09:17 So the focus was certainly just let’s build them a sort of– I say time series, but it’s not time series model. It ends up being a gradient boosted trees model that is following the trend. It’s pattern matching, at least for the daily forecast. So that short-term, that 90-day forecast we end up using a machine learning model with the time serious component. And there’s some tricks that we learned. And I know RapidMiner’s making some improvements there. But as opposed to a SARIMA-type model and I’m sure you’ve investigated SARIMA. Yeah, okay [laughter]. And then for long term, went with a Holt-Winters’ model, which is really just a pattern match type model [inaudible], yeah, statistical model. So how you handle time series is tricky. So in the past, we were guessing [laughter], so. And after guessing, well, a combination of guessing and what was last year. And that’s what a lot of times year forecast ends up being within a business because that’s what you know, and that’s easy for a manager and leader to get a feel for. And it gives you confidence. You’re like, “Oh, well, can’t be that wrong. I mean it happened last year.” The other option is to follow statistical method, which is a remodel, or Holt-Winters where you are following the trend. Or you can even do a straight regression with something like weather where you actually have some actuals that you’re going to move with all following that your model. Or you can ignore all those and do some sort of machine learning method where you can have the attributes for that specific day in the past and you predict what that next day will be. But normally that involves some sort of windowing of your data and projecting what T zero is based on T minus one, T minus two to my story.

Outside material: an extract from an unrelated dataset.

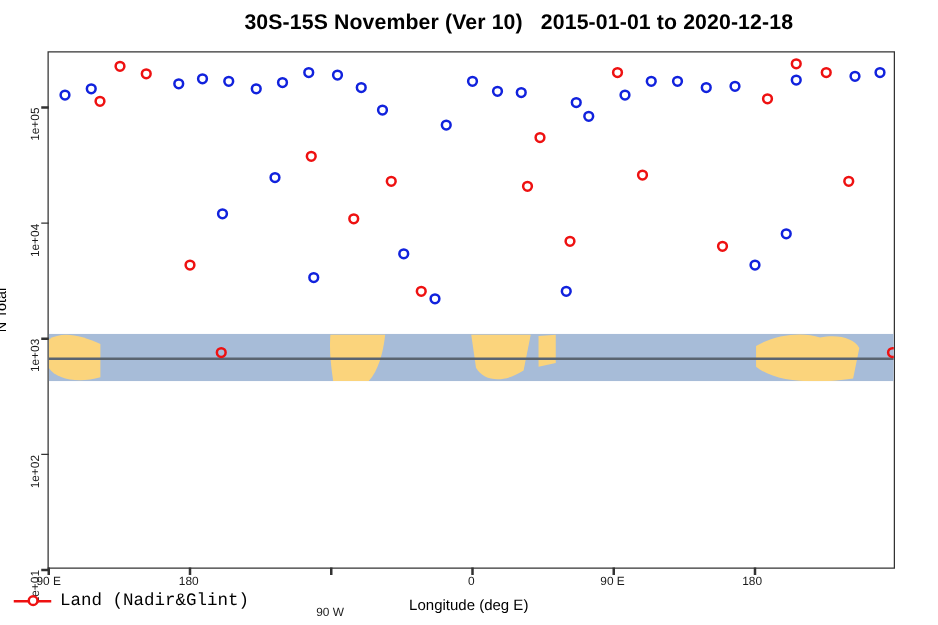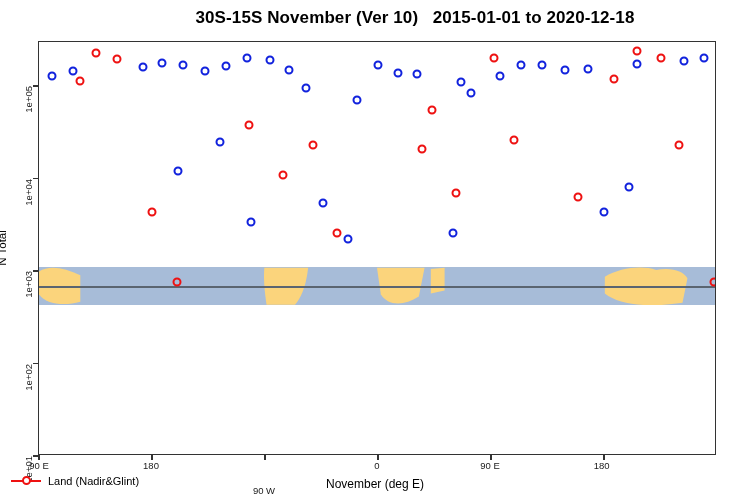"Land (Nadir&Glint)" .legend-label { font-family: none -> Liberation Mono, monospace; font-size: 11px -> 14px }
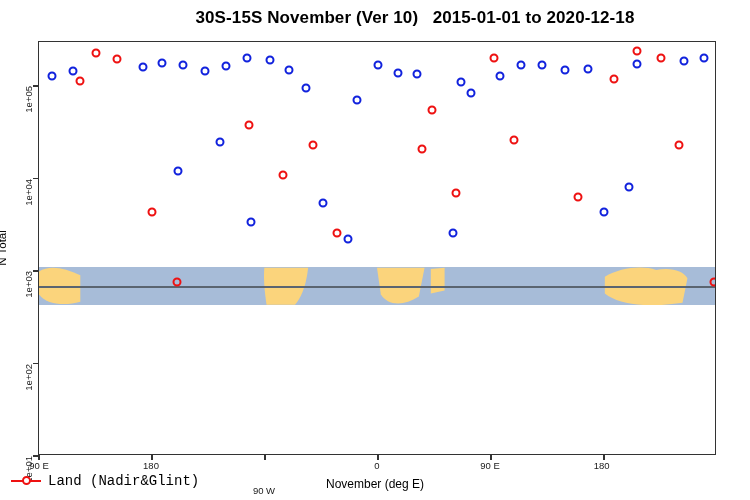"November (deg E)" div { text: November -> Longitude }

11:14 But when you get to T +24, you need T 23, T 23 means T 22. So there’s some tricks and they did an amazing job sort of elucidating those tricks for us. So I’m jumping right into performance. Performance was a lot better than our guess. We improved our MAPE. We used MAPE, which, I hate MAPE. MAPE is the bane of my existence because if you’re even a penny off or one call off on a day, that should be zero, your MAPE is infinite. So that’s not very good for us. So as you get smaller, actual values, MAPE explodes. So mean absolute there is probably a little bit better. But this is our MAPE where we cut our performance by or our error rates by about half. So it was a significant improvement in accuracy. And the goal is ultimately accuracy for this one. The stated goal was accuracy, and I’ll talk about that later. And the Holt-Winters, which actually this was Alisse who talked before, performs very well. We have some out-of-sample stuff, and it has held up really, really well. This also raised some discussion on the downward trend of our call volume, which is actually a measure of our improvement in our IVR system, dispensing calls and getting them out of individual people’s hands and handling them before they get to a CSR. So our previous method – sorry, checking my time – it was that manual effort and had to be repeated often and someone had to get involved in it and essentially save an Excel file and throw it into ClickView.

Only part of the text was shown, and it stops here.